I think $BTC would take some time to get another leg up in terms of demand/supply.
1/ Too many $BTC holdings in USD compare to stablecoin holdings on spot exchanges.
2/ BTC market cap is too big to get another leg up by leveraging stablecoin market cap solely. pic.twitter.com/daXPaKU3U1
— Ki Young Ju 주기영 (@ki_young_ju) March 17, 2021
According to Crypto Quant CEO and fundamental analyst Ki Young Ju, spot inflows will need to return bringing a fresh supply of USD into the market before new highs are set. For now, there’s simply not enough stablecoin inflows to sustain the current Bitcoin market cap, and a “reset” could be coming.

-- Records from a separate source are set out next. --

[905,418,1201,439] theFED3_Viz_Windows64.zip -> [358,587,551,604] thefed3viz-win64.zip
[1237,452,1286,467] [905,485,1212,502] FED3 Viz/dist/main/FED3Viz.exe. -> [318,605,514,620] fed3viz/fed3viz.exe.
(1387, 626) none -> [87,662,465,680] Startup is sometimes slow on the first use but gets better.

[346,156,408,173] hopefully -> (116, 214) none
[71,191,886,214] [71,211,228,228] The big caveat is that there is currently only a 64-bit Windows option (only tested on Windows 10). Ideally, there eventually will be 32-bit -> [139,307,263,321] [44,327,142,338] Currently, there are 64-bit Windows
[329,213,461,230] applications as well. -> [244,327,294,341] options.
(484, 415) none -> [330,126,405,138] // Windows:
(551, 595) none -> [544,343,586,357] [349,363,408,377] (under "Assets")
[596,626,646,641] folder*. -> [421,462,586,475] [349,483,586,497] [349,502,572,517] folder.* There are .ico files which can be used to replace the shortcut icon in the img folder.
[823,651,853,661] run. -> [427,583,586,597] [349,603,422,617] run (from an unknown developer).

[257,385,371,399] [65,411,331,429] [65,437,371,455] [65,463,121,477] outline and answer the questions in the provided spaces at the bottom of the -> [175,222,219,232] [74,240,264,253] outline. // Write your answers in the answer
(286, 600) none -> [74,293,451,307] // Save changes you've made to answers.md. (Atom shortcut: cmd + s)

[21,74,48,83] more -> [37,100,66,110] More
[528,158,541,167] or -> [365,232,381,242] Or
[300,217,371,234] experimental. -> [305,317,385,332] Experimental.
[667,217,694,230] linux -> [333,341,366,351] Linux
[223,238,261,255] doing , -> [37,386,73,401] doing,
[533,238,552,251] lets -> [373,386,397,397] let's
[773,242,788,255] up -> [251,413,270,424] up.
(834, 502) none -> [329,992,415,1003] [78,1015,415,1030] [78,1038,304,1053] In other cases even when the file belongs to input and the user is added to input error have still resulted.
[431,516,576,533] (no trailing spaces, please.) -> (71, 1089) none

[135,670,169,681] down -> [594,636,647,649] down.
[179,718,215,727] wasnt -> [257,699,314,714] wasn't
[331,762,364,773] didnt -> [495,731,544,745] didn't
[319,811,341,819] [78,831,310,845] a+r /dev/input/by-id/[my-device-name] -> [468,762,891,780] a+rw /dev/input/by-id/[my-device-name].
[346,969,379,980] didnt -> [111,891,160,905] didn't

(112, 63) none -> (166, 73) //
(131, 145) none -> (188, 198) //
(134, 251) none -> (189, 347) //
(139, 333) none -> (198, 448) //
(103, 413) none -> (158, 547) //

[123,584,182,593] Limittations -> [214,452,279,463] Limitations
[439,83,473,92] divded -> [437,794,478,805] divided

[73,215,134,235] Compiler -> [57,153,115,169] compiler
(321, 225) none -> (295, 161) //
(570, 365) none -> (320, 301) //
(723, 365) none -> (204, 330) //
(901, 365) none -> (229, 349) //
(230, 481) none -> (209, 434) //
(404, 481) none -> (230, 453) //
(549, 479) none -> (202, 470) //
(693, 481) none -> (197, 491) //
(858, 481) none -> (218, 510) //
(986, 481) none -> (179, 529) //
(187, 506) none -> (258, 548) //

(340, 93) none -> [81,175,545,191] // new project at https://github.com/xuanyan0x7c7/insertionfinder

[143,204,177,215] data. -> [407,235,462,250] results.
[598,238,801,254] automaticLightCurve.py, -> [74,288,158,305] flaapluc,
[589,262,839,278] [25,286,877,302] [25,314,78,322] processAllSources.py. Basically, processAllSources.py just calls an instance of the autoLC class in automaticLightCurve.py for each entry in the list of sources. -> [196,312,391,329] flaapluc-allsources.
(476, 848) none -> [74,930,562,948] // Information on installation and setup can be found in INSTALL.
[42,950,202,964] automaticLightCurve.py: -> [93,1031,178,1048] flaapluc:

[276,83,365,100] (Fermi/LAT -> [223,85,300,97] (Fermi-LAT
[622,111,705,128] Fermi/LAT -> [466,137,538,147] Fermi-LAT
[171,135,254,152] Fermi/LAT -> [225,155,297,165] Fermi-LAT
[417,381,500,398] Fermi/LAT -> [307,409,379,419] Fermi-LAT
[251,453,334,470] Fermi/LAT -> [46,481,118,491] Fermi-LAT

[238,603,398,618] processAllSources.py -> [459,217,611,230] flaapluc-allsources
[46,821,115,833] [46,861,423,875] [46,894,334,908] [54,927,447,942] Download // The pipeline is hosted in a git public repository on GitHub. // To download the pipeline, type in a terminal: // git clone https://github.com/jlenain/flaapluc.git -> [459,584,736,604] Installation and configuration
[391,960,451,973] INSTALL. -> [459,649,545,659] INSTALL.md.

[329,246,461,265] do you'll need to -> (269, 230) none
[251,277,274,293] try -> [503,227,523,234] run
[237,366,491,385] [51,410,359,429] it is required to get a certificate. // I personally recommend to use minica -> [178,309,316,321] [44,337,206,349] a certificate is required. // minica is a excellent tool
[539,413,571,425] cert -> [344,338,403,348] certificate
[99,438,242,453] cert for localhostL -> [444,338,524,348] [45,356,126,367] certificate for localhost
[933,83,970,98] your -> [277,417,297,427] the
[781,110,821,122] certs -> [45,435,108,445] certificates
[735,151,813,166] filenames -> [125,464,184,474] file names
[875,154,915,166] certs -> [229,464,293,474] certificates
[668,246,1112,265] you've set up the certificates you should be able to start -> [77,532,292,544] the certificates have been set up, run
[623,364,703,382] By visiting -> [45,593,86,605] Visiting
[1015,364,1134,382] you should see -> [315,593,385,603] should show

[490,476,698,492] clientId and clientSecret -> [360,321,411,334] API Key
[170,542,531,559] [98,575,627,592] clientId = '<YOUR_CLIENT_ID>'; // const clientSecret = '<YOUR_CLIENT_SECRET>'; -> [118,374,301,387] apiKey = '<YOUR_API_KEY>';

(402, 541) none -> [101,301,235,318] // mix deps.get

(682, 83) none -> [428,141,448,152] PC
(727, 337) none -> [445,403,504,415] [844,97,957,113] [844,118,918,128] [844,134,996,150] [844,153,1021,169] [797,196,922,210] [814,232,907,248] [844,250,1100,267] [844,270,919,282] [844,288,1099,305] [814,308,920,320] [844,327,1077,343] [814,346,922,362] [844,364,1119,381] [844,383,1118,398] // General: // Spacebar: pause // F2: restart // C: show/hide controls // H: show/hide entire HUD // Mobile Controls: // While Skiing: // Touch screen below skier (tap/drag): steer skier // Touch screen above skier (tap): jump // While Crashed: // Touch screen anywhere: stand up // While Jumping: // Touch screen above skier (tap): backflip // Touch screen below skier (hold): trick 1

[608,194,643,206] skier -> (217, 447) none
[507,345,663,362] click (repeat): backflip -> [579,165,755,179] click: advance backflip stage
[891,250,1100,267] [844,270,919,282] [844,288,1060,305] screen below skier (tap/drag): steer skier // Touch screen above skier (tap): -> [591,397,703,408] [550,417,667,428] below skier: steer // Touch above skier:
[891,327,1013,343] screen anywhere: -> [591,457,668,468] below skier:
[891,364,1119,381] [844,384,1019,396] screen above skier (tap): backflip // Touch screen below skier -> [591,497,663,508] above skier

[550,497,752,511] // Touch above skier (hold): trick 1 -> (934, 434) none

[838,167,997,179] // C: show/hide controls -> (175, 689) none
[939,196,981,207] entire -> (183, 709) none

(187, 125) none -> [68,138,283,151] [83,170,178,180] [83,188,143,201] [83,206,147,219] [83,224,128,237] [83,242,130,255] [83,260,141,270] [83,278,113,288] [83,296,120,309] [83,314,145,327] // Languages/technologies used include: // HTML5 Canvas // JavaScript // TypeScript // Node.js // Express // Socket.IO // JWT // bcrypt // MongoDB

Fundamentals Suggest Bitcoin FOMO Is Waning, What It Might Take For New Highs
Fundamentals point to lower spot inflows at Coinbase, even despite thousands of coins leaving the platform each week.
Until more money comes flowing in, the leading cryptocurrency by market cap is at risk of losing an important uptrend line, pictured below.
Unless significant spot inflows come in, Bitcoin could lose this trendline | Source: BTCUSD on TradingView.com
Losing the trendline would send Bitcoin back to prices around $46,000 where a retest of former support turned resistance would occur. The deeper selloff could bring into question if a double top will form, with a downside target of around $32,000 based on the measure rule.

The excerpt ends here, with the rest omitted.